Prompt: If a line in the records below includes the word "center", count it, then give the total and nothing else.

(Items from a data source)
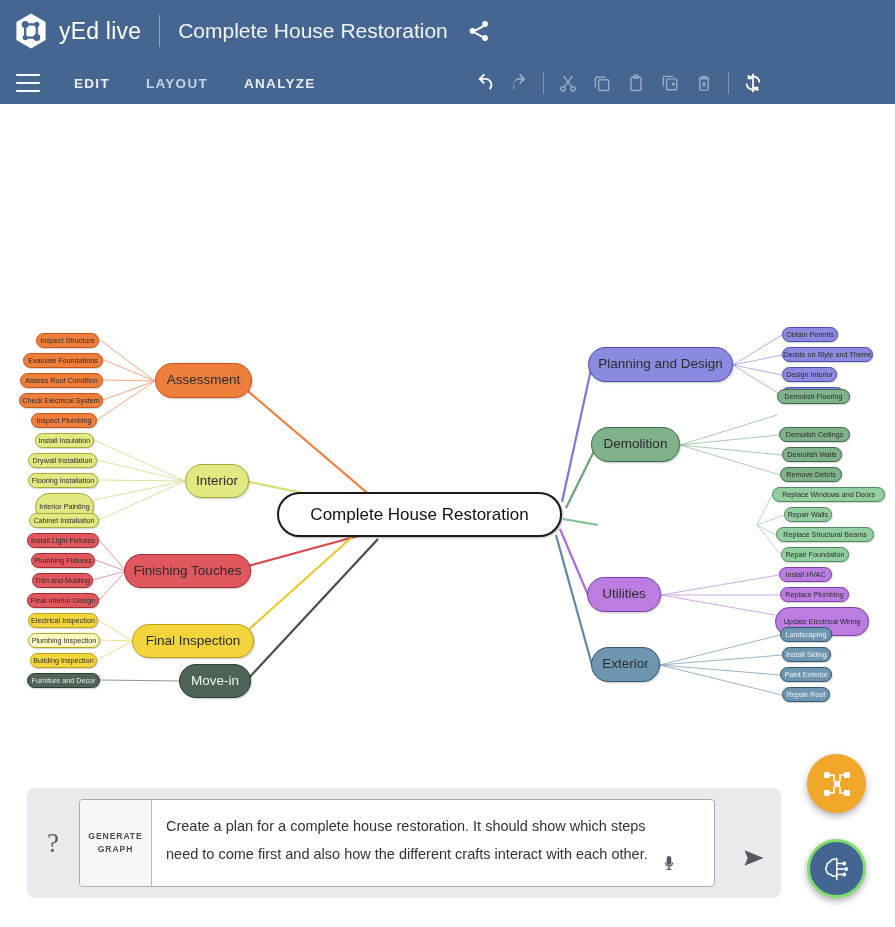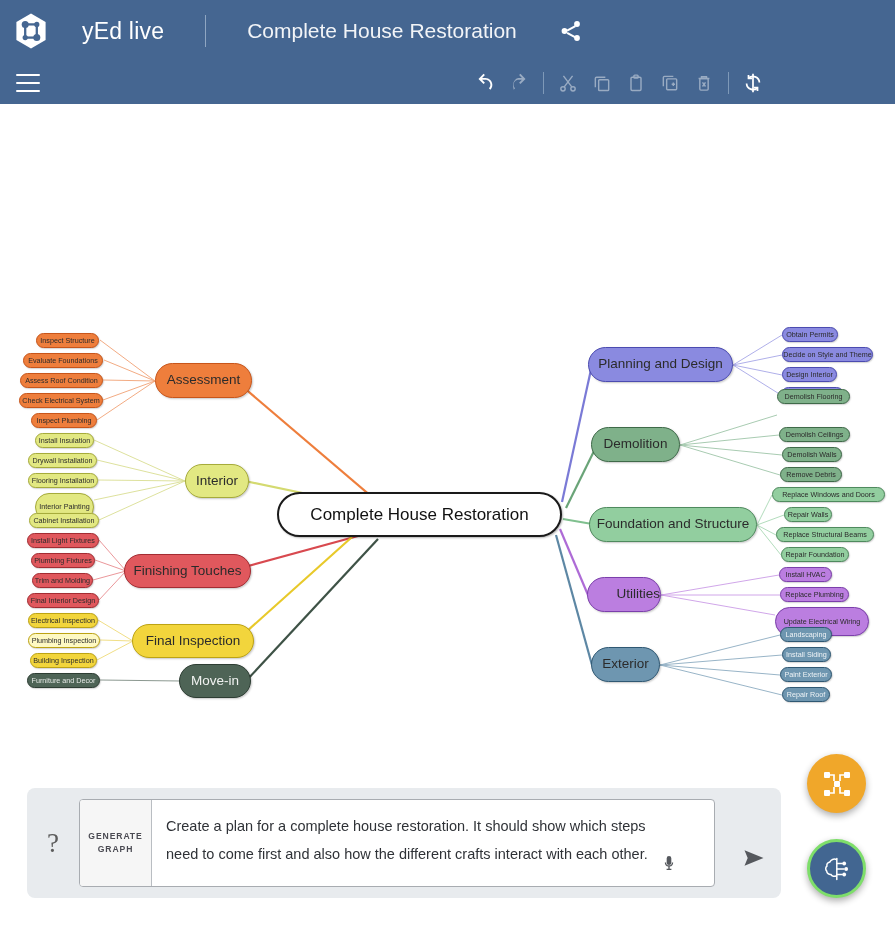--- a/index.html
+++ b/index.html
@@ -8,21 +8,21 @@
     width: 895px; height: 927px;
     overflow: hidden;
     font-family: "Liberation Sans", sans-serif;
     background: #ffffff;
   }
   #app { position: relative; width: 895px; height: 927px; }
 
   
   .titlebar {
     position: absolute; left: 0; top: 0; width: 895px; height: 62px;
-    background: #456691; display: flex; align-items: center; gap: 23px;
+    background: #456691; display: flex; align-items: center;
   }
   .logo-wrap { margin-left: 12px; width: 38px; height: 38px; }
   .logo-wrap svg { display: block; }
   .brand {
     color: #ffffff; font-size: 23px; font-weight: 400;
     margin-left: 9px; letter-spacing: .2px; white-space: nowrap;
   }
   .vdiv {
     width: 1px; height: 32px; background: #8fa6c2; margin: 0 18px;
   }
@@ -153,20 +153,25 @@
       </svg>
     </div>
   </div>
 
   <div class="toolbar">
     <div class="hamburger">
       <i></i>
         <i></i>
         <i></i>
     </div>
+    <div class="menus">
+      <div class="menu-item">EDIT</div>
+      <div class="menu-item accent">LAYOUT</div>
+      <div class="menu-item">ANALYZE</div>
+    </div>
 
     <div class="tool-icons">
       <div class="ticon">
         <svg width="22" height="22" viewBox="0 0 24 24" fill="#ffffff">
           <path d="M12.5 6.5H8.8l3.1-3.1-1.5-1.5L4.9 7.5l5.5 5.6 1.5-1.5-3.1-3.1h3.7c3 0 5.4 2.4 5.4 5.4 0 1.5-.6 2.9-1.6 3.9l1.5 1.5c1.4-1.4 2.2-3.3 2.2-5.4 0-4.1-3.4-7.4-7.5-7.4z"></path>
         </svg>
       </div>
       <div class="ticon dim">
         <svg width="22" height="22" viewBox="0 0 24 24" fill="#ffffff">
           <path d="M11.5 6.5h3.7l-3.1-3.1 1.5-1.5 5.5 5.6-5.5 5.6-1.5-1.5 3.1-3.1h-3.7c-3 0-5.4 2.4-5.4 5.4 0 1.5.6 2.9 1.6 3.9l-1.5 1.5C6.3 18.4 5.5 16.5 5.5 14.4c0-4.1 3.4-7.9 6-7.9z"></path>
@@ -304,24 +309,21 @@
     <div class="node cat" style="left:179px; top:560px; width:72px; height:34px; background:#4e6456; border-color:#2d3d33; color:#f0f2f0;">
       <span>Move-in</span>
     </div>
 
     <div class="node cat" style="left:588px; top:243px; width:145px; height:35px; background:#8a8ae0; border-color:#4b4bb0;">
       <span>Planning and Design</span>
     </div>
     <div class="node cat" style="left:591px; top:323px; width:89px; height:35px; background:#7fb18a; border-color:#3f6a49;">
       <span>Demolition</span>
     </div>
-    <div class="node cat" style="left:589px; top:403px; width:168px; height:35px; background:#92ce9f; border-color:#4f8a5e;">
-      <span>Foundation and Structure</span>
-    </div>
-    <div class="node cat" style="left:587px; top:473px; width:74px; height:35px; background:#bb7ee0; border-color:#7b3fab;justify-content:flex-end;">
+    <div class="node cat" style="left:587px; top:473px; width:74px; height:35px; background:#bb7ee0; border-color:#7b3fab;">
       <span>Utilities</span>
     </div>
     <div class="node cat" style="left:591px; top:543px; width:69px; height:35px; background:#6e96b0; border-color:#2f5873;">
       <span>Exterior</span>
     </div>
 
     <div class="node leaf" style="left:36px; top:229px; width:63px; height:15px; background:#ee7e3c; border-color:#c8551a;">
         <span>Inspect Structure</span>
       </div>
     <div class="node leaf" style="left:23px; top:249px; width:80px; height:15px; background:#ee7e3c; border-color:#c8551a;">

...

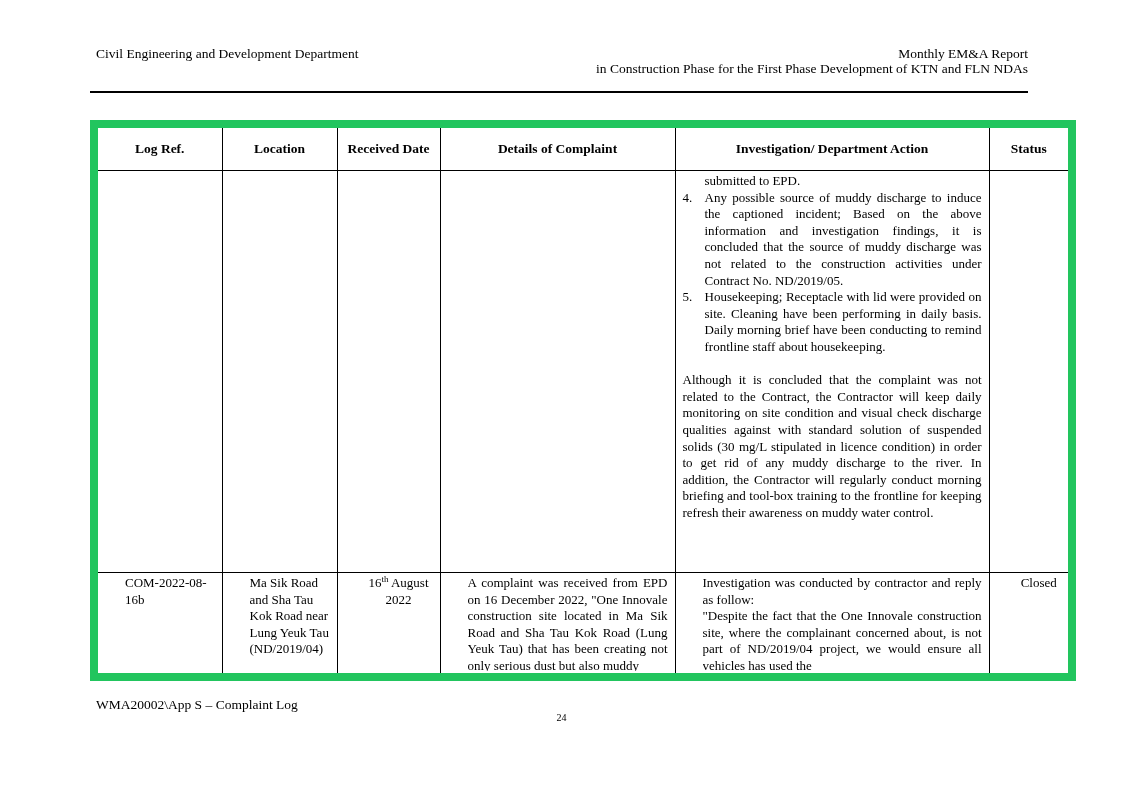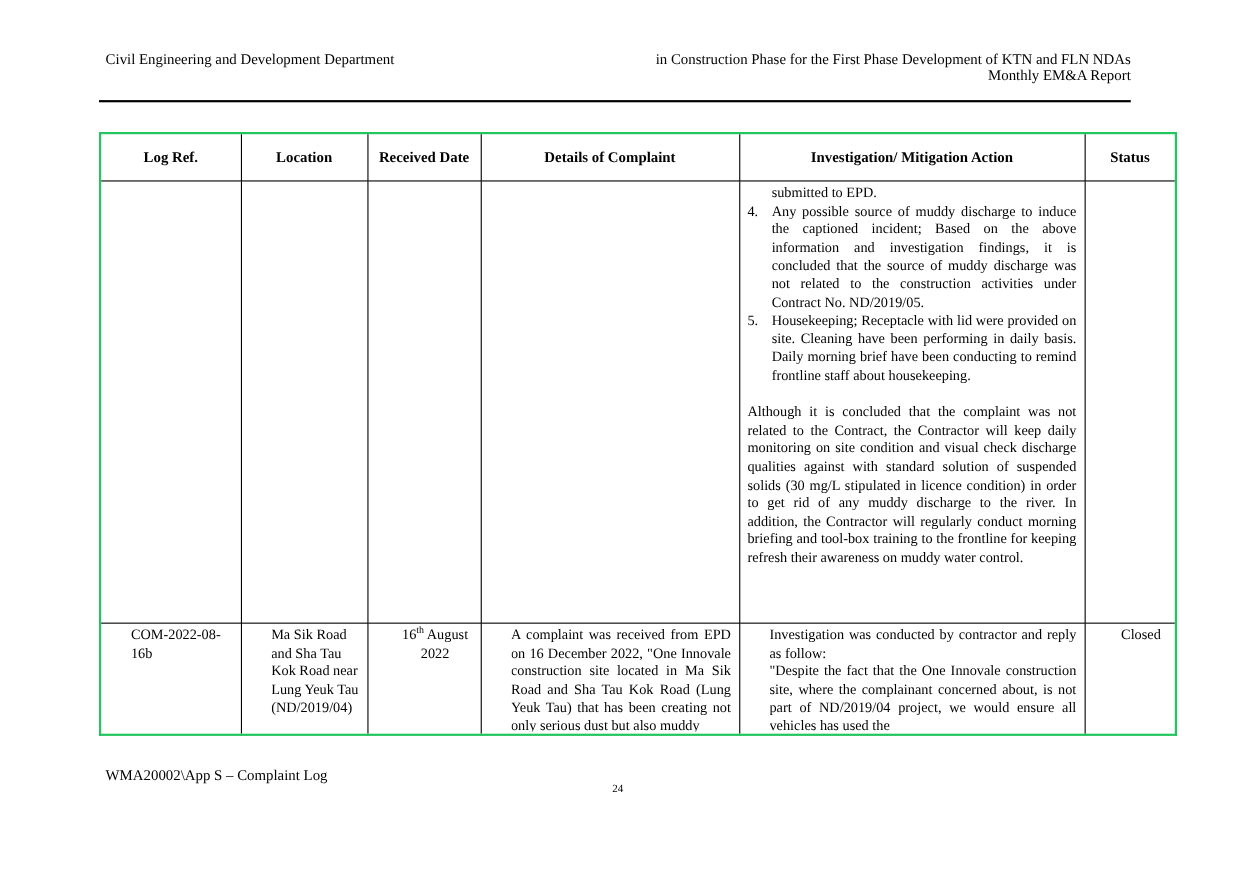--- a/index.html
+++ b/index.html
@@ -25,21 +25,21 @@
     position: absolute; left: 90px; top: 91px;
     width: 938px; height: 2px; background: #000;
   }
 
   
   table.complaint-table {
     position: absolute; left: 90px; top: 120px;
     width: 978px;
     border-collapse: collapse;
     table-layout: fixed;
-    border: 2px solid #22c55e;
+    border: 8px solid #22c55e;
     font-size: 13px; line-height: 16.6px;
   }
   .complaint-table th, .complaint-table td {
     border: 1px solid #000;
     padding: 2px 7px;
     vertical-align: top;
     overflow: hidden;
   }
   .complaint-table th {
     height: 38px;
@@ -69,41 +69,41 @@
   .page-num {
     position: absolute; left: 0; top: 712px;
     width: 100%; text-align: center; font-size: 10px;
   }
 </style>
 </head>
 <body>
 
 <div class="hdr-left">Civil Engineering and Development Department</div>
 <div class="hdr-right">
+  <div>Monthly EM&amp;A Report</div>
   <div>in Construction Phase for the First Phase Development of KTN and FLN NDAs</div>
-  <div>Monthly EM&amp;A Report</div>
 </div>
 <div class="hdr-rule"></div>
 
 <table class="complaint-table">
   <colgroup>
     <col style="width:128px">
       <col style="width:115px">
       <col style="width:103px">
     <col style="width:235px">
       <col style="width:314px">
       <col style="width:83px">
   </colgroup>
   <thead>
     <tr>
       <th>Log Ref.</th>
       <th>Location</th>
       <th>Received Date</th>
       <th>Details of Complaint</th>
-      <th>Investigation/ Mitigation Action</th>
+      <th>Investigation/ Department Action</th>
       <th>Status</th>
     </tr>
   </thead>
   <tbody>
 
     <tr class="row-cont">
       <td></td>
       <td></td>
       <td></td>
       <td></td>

Answer space: 3